(ああ…この人は…)
本当に兄を大切にしてくれてたんだ。
生前に言ってた些細な願いを受け止めて、何とかその思いに応えようとしてくれた。
情けない親友の妹に会って、兄が願ってた通りのことを、ただ遂行してくれようとしたんだ。
だけど、そこには私に対する気持ちなんて無かった。
私よりもただ兄の願いに応えたい、その一心だったんだ……。
そう思うと胸の中が痛んでくる。
自分の気持ちとは温度差があるんだと分かり、なんだそうか…と思いながらも切なくなって__
「……そうですか。

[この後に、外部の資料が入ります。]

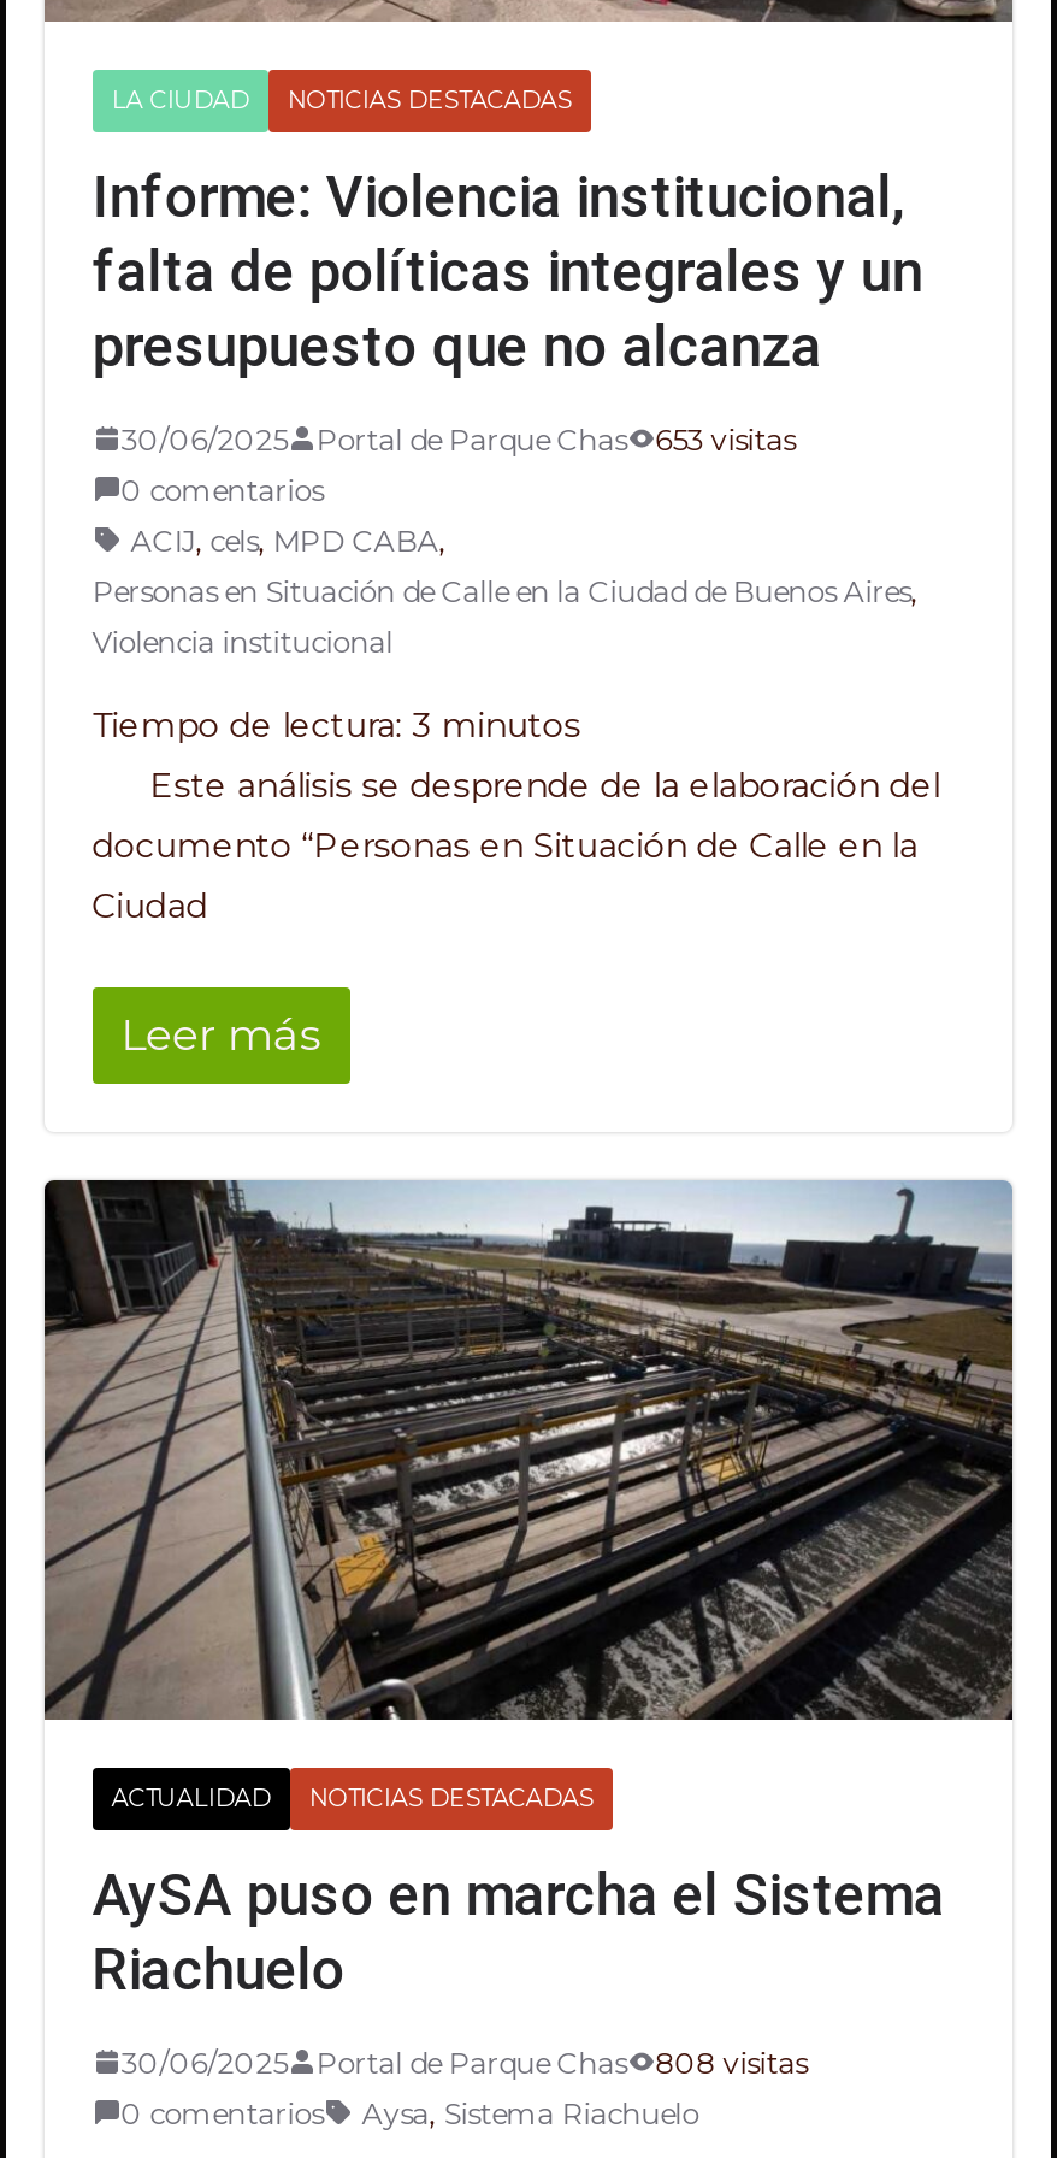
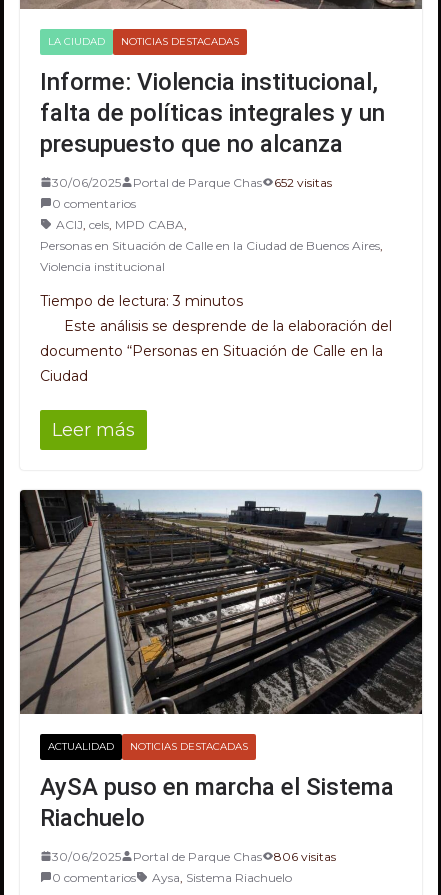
[121,421,795,457] 30/06/2025 Portal de Parque Chas 653 visitas -> [52,175,332,190] 30/06/2025 Portal de Parque Chas 652 visitas
[121,2044,807,2080] 30/06/2025 Portal de Parque Chas 808 visitas -> [52,849,336,864] 30/06/2025 Portal de Parque Chas 806 visitas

分かりました」
そう言うと桜庭さんの目線がこっちを振り向く。
私はその目線と合わせながら、何とも言えない気持ちに変わり、顔を俯けるとこう言った。
「兄さんを大事に思ってくれてありがとう。
桜庭さんみたいな人と親友になれて、兄はとても幸せだったと思います。
自分の些細な願いの為に動こうとしてくれて、一人になった恋人の為に尽力しようとしてくれて、心から喜んでると思います」
兄に代わりお礼を言います、と頭を下げる。
項垂れると目の奥から涙がこぼれそうで、何とか必死でそれを我慢しながら顔を上げた。